● Action item
Could you retype all of the records exactly, leaving out every picture?

● Records to use
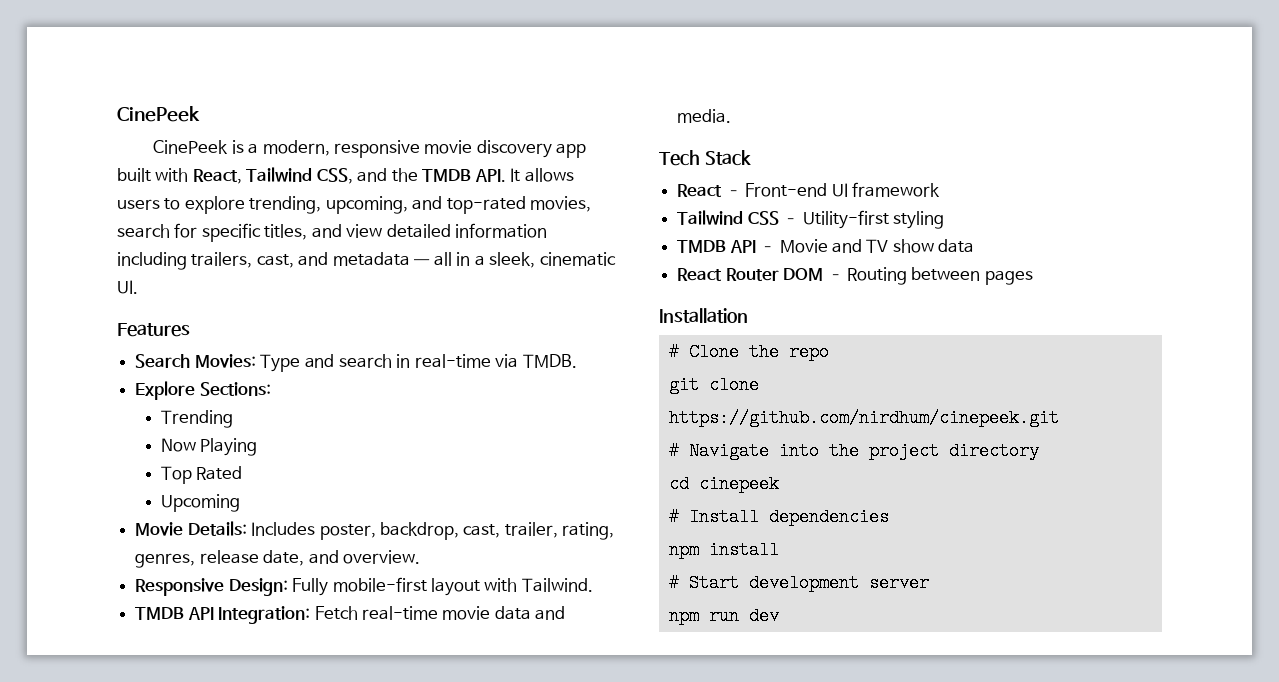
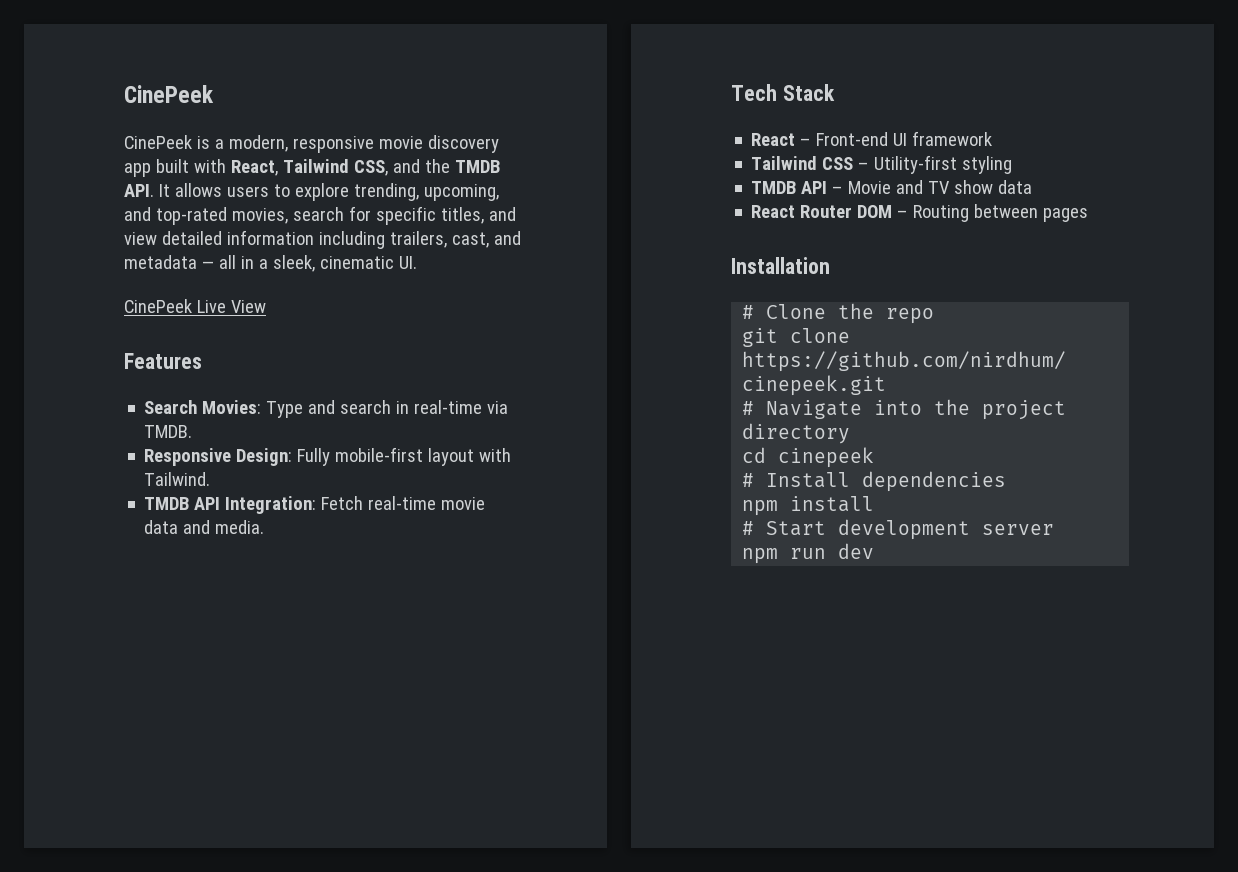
+ CinePeek Live View
- Explore Sections:
- Trending
- Now Playing
- Top Rated
- Upcoming
- Movie Details: Includes poster, backdrop, cast, trailer, rating, genres, release date, and overview.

● Written answer
+ CinePeek Live View
- Explore Sections:
- Trending
- Now Playing
- Top Rated
- Upcoming
- Movie Details: Includes poster, backdrop, cast, trailer, rating, genres, release date, and overview.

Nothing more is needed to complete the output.